**About this exercise**.
If a line in the records contains the string "Atualmente", show that line.

*** Opening of Exercise materials ***

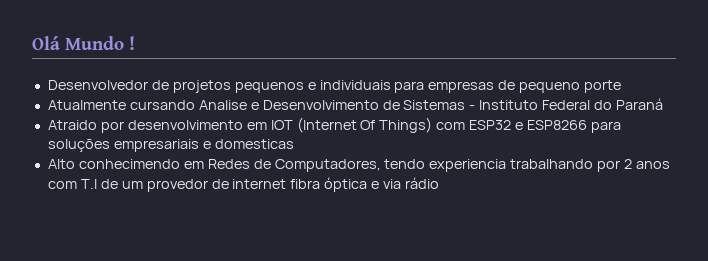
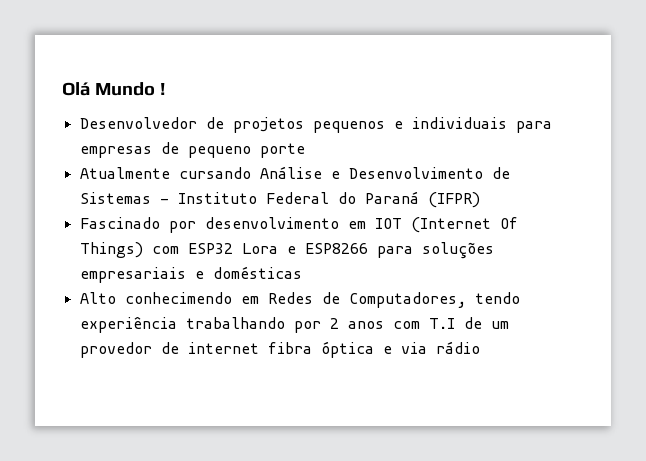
- Atualmente cursando Analise e Desenvolvimento de Sistemas - Instituto Federal do Paraná
- Atraido por desenvolvimento em IOT (Internet Of Things) com ESP32 e ESP8266 para soluções empresariais e domesticas
+ Atualmente cursando Análise e Desenvolvimento de Sistemas - Instituto Federal do Paraná (IFPR)
+ Fascinado por desenvolvimento em IOT (Internet Of Things) com ESP32 Lora e ESP8266 para soluções empresariais e domésticas
- Alto conhecimendo em Redes de Computadores, tendo experiencia trabalhando por 2 anos com T.I de um provedor de internet fibra óptica e via rádio
+ Alto conhecimendo em Redes de Computadores, tendo experiência trabalhando por 2 anos com T.I de um provedor de internet fibra óptica e via rádio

*** Close of Exercise materials ***

**Solved exercise**.
- Atualmente cursando Analise e Desenvolvimento de Sistemas - Instituto Federal do Paraná
+ Atualmente cursando Análise e Desenvolvimento de Sistemas - Instituto Federal do Paraná (IFPR)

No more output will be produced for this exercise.